Sunday, August 28, 2011

On Tenure: The AAUP Standards

This is the first of what I expect will be two postings on tenure. In this one I give a distilled version of the AAUP position on tenure, a position that originates with the 1940 Statement of Principles on Academic Freedom and Tenure agreed upon by the AAUP (American Association of University Presidents) and the Association of American Colleges (AAC, an association representing college presidents, which is now the AACU--The Association of American Colleges and Universities). These principles have subsequently endorsed by over 200 academic organizations and associations. Some of the procedures I outline come from subsequent AAUP documents, which haven't been as universally endorsed. I'll try to make clear which is which. For some readers this stuff will be old hat. But it wasn't for me (as I discovered when engaged in a rather spirited dispute with a persnickety anonymous commentator).  And the details matter.

For the purposes of these posts I am simply going to assume that the AAUP principles, which have long been the norm at respectable American universities and colleges, are the standard we should aim to uphold, though no doubt some will question this--and other institutions have undermined these principles in recent years, so SIUC would have some company, if not particularly good company, were it to go that route. A second post will discuss the current status of these principles at SIUC.

The 1940 AAUP statement defines tenure as follows.  
Tenure is a means to certain ends; specifically: (1) freedom of teaching and research and of extramural activities, and (2) a sufficient degree of economic security to make the profession attractive to men and women of ability. Freedom and economic security, hence, tenure, are indispensable to the success of an institution in fulfilling its obligations to its students and to society.
Especially given the heated debate I had with anonymous, it is worth stressing that, from its very outset in the US, tenure was intended to provide economic security. It cannot be divorced from this function. When administrators say that they are not attacking tenure when they contemplate laying off tenured faculty they are talking nonsense. A professor terminated by a university is no longer tenured by that university. And as she or he was attracted to the profession in some part due to the economic security tenured promised to provide, abandonment of that promise is rather clearly unjust. Another point worth making, it seems to me, is that tenure is akin to the other sorts of job security unions in other fields fight for, though their purposes and justifications may differ to some extent.  

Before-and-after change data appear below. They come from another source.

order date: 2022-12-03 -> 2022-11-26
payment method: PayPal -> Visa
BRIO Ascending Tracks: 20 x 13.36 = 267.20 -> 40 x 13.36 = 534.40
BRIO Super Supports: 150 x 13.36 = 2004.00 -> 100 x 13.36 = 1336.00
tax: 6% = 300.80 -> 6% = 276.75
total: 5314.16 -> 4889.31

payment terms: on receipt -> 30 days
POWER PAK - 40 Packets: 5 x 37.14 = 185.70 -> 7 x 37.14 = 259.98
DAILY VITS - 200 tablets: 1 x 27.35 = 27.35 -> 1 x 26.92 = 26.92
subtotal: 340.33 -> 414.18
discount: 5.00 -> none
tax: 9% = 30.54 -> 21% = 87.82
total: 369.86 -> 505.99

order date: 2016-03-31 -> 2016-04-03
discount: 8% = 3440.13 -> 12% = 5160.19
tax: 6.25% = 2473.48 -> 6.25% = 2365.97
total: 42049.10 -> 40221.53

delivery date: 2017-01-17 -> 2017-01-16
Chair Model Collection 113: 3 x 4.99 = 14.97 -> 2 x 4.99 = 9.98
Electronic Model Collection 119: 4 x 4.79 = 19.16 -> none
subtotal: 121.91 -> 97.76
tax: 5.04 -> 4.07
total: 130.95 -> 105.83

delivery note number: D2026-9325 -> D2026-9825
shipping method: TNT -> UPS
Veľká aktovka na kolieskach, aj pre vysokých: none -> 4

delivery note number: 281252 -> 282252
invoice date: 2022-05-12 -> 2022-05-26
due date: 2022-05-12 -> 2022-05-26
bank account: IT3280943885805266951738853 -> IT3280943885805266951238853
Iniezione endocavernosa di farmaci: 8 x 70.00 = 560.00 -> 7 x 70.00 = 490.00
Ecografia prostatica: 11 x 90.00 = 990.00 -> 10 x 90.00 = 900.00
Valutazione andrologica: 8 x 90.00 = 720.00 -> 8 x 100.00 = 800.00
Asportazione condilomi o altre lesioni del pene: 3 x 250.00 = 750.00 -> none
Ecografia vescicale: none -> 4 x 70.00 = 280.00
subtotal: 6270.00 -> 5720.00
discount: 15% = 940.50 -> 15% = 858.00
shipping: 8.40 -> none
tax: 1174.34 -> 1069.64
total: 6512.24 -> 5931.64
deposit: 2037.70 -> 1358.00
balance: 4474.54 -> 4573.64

Correlative with the rights tenure gives are certain duties: faculty "should be careful not to introduce into their teaching controversial matter which has no relation to their subject".  And even when they speak as citizens (their "extramural activities"), while they should be free from censorship, they "should at all times be accurate, should exercise appropriate restraint, should show respect for the opinions of others, and should make every effort to indicate that they are not speaking for the institution". A subsequent clarification (agreed to by the AAUP and AAC in 1970) notes that an extramural statement can only be made grounds for dismissal when it "clearly demonstrates the faculty member's unfitness for his or her position".  Failure to abide by these obligations can result in termination, following due process.  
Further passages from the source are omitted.